Fluid Dynamics: How do I find gauge pressure of an air current at various points around a cylinder?A freestream air current of velocity 15m/s flows through a wind tunnel. The current hits a cylinder of diameter 19mm, and has a laminar boundary layer. The stagnation pressure in the test section of the wind tunnel is 1 atm. Determine the minimum and maximum gauge pressures of the flow around the cylinder.I'm given the equation Cp=2(P-Po)/(?V^2), where Cp is the pressure coefficient, Po is the upstream static pressure. My problem is largely confusion over what to do with the diameter of the cylinder and where it comes into play here.

The 1st thing to notice is the assumptions required. Thus as the diameter of the cylinder and the wind tunnel are given such that the difference is of the orders of the magnitude thus the assumptions as given below are validated.

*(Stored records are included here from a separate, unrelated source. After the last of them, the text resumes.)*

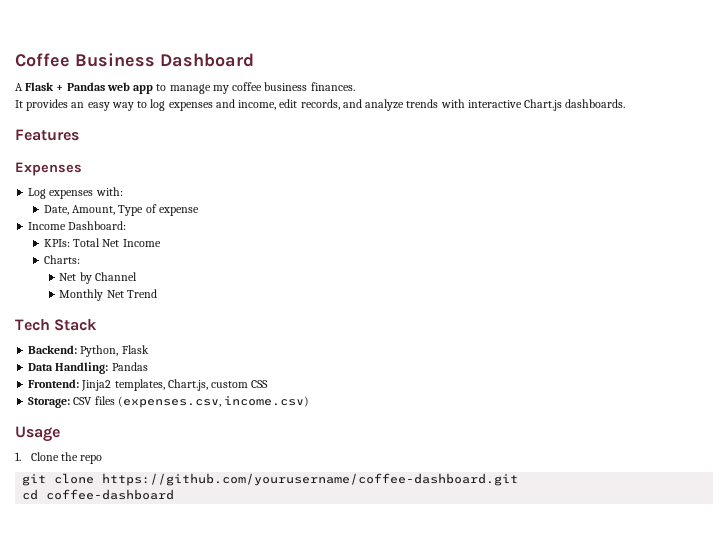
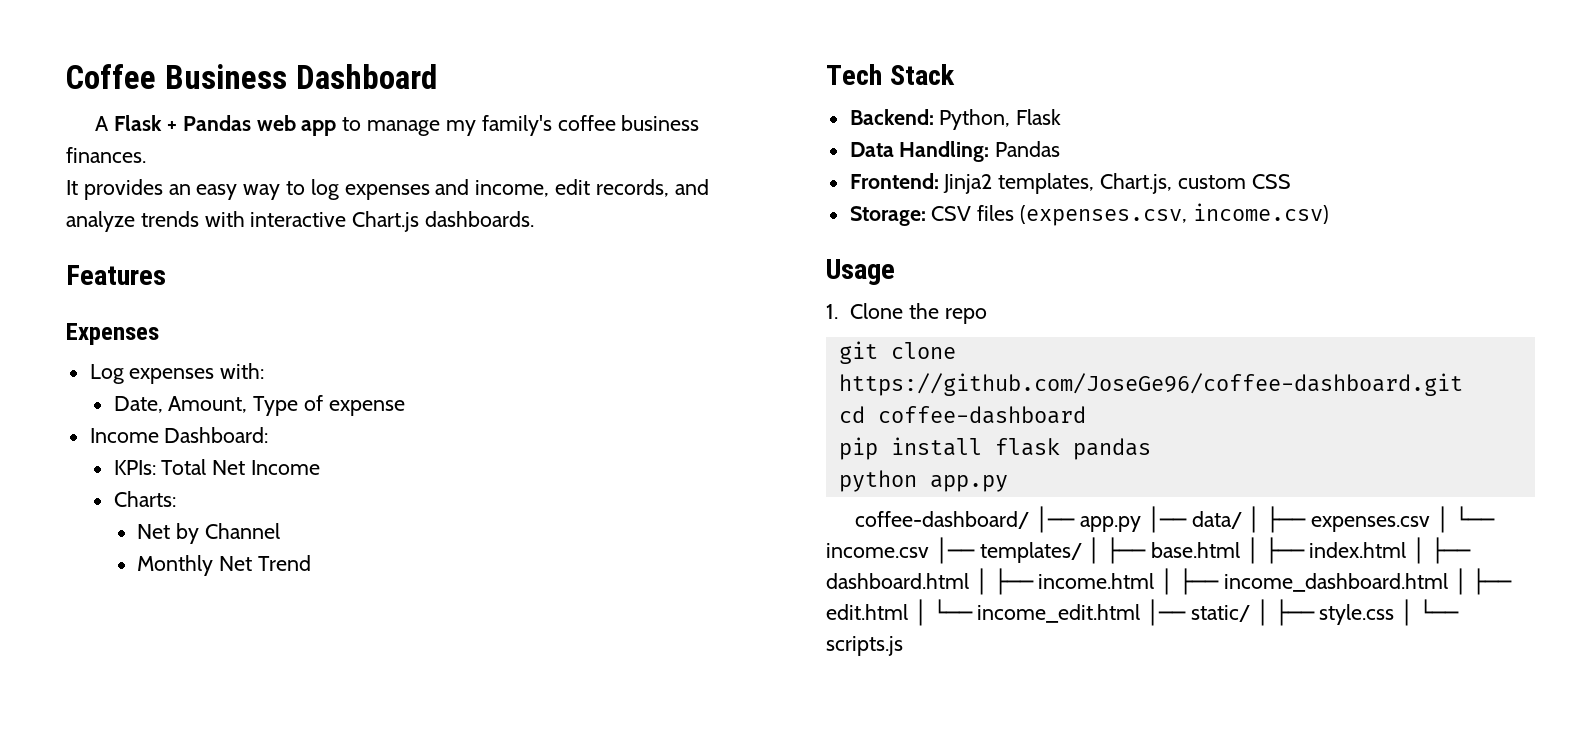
- A Flask + Pandas web app to manage my coffee business finances.
+ A Flask + Pandas web app to manage my family's coffee business finances.
- git clone https://github.com/yourusername/coffee-dashboard.git
+ git clone https://github.com/JoseGe96/coffee-dashboard.git
+ pip install flask pandas
+ python app.py
+ coffee-dashboard/ │── app.py │── data/ │ ├── expenses.csv │ └── income.csv │── templates/ │ ├── base.html │ ├── index.html │ ├── dashboard.html │ ├── income.html │ ├── income_dashboard.html │ ├── edit.html │ └── income_edit.html │── static/ │ ├── style.css │ └── scripts.js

Flow is entirely laminar, there's no boundary layer release.
Flow is streamlined, ie, it follows the geometrical path imposed by the curvature.

By D'alembert's paradox, "The net pressure drag exerted on a circular cylinder that moves in an inviscid fluid of large extent is identically zero".Just in the surface of the cylinder, the velocity profile can be given in the next equation:

[tex]V=2Usin\theta[/tex]

And the pressure P on the surface of cylinder is given by Bernoulli's equation along the streamline through that point:

[tex]P=P_{_{\infty }}+\frac{1}{2}\rho U^{2}(1-4sin^{2}\Theta ))[/tex]

where P_∞ is Pressure at stagnation point, U is the velocity given, ρ is the density of the fluid (in this case air) and θ is the angle measured from the center of cylinder to the adjacent point where your pressure point will be determine.